Avevo
attraversato una delle porte nel quartiere cinese, era di ferro blu, senza
segni o scritte, si trovava in un vicolo laterale della piazza del mercato, me
ne aveva parlato, una volta, uno dei vecchi mentre bevevamo tè verde con fiori
di gelsomino, seduti su un tappeto di terre lontane, non ricordo quando ne
discutemmo ma la porta era lì e io ci ero entrato.
E
camminavo di nuovo per le strade, in un tempo sospeso, non potevo dire con
precisione la mia età, avevo la barba e i capelli abbastanza lunghi e qualcosa
nella mia vita era in un momento di stasi, nessun lavoro e le giornate
iniziavano con sedute di autocontrollo davanti a schermi lampeggianti, le
mattine erano caotiche e piene di impulsi incontrollabili, a volte ero
rinchiuso in una stanza e costruivo sceneggiature mentali da consumarsi nel
buio o nell’attesa della notte.
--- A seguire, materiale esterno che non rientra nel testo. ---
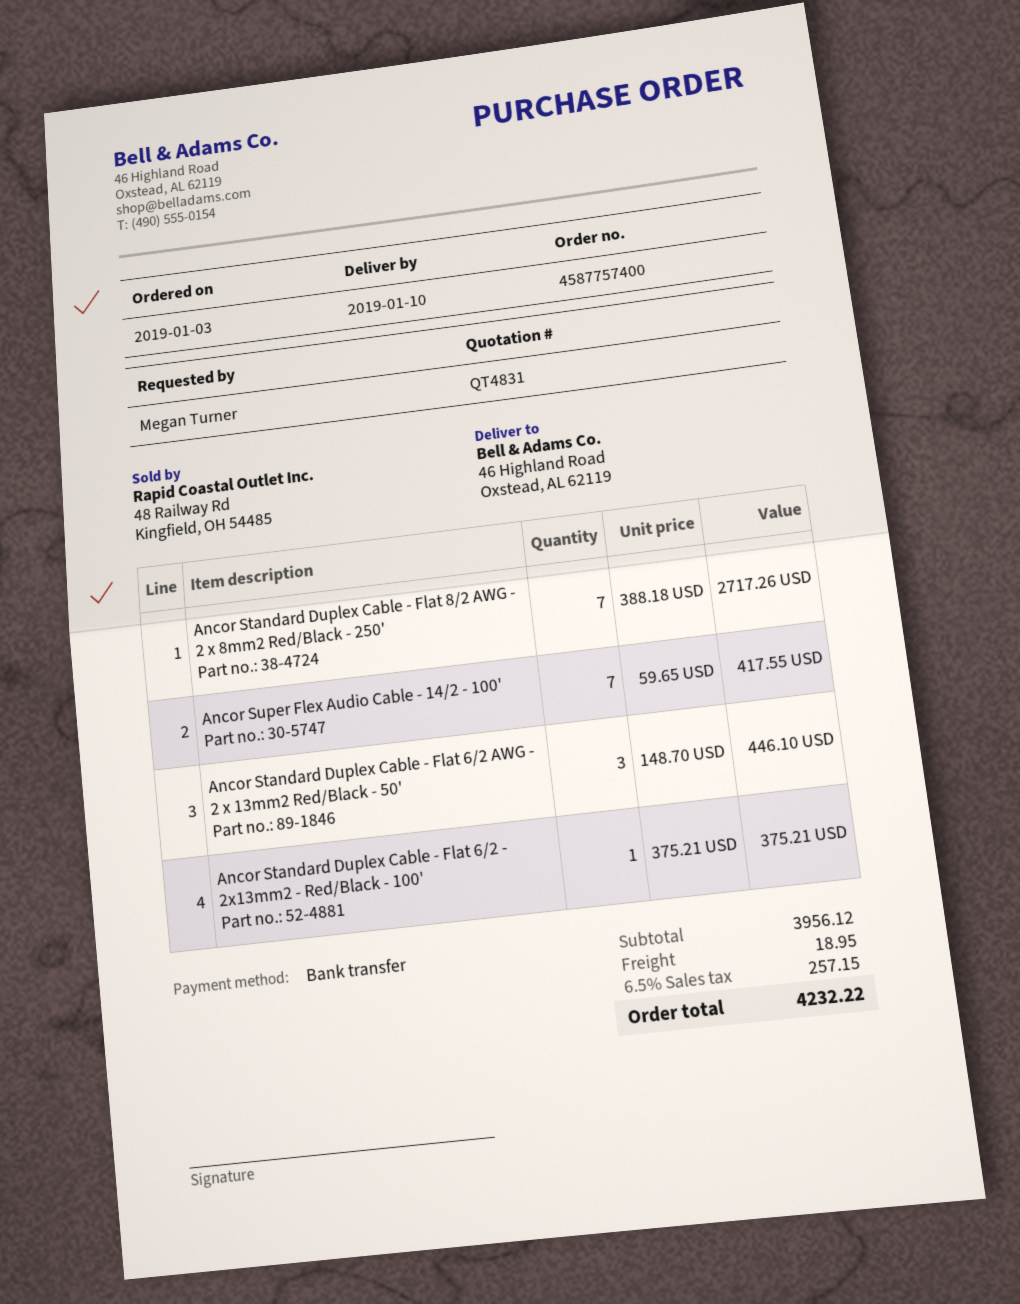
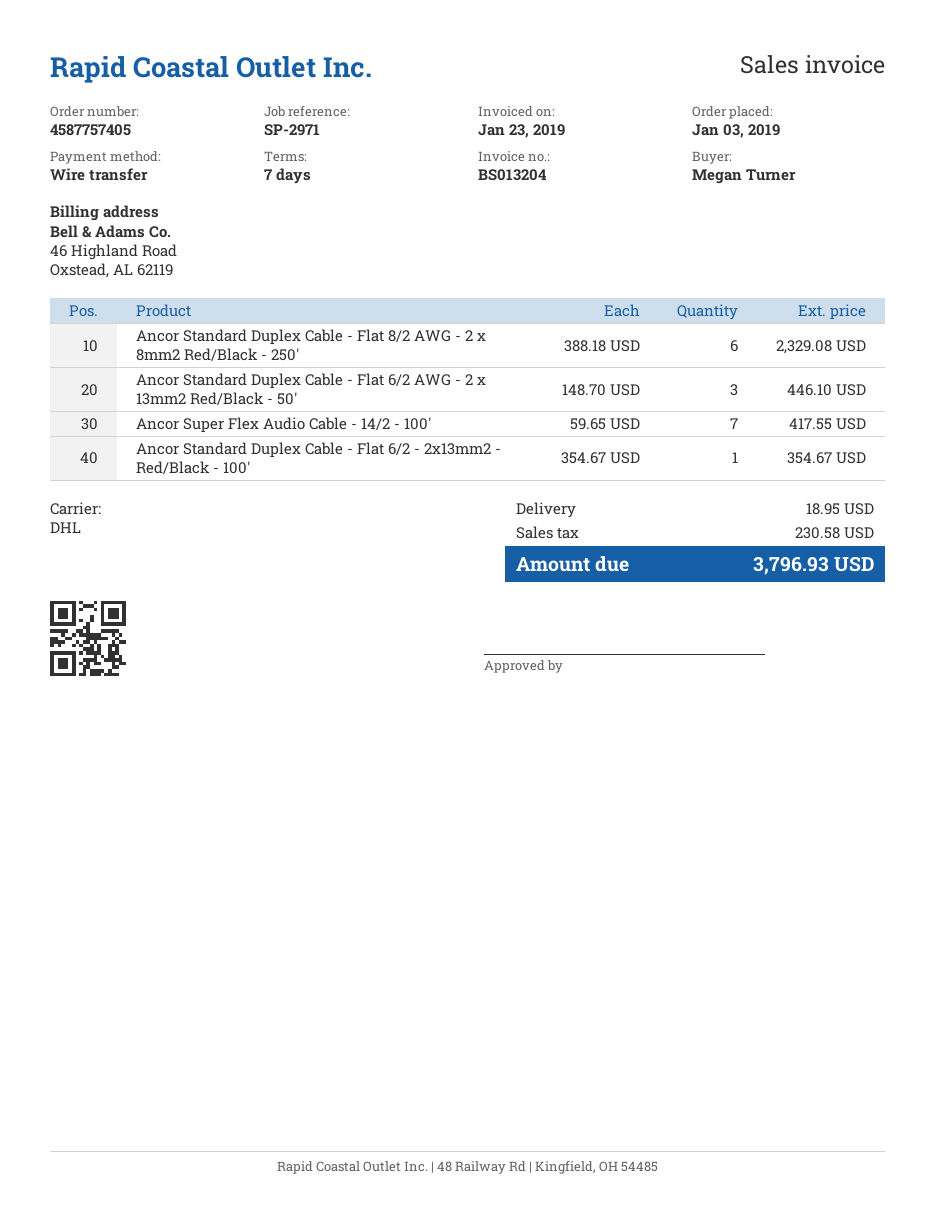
order number: 4587757400 -> 4587757405
Ancor Standard Duplex Cable - Flat 8/2 AWG - 2 x 8mm2 Red/Black - 250': 7 x 388.18 = 2717.26 -> 6 x 388.18 = 2329.08
Ancor Standard Duplex Cable - Flat 6/2 - 2x13mm2 - Red/Black - 100': 1 x 375.21 = 375.21 -> 1 x 354.67 = 354.67
tax: 257.15 -> 230.58
total: 4232.22 -> 3796.93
C’erano ombre lontane di persone e parole
disperse come polvere sotto un tappeto, donne orientali dagli occhi obliqui e
dalle voci dolci, una stazione nell’oscurità e l’attesa di un treno, la nebbia
che scendeva sopra i binari, le luci dei lampioni si trasformavano in aloni
giallastri, occhi alieni, enormi, fatti di fumo, che ti seguivano, ti scrutavano
- ci svegliammo all’alba, protetti da coperte di sogni, era così tanto che non
parlavo dell’amore, si aprono fiori di loto sull’acqua stantia di una pozza
putrida, silenzio e riflessi di macabre fiaccole, il ghigno del teschio e il
gracidare ipnotico di un rospo morente, le lacrime lungo le guance di marmo e
seta di una fanciulla immobile, la pressione delle mie labbra sui tuoi capelli,
ho sbagliato, ascoltando la pioggia cadere fuori dalla stanza e immaginandomi
abbracciato al tuo corpo, il calore della giovinezza, le rughe intorno agli
occhi, ardono i tramonti oltre le alte torri, i canti arabi, uscendo dalla
porta di metallo blu la strada del vicolo è lucida, passano persone con
ombrelli aperti, il cielo è viola, non pensare a nessuna direzione, gli occhi
di un cieco sono calamite di eventi.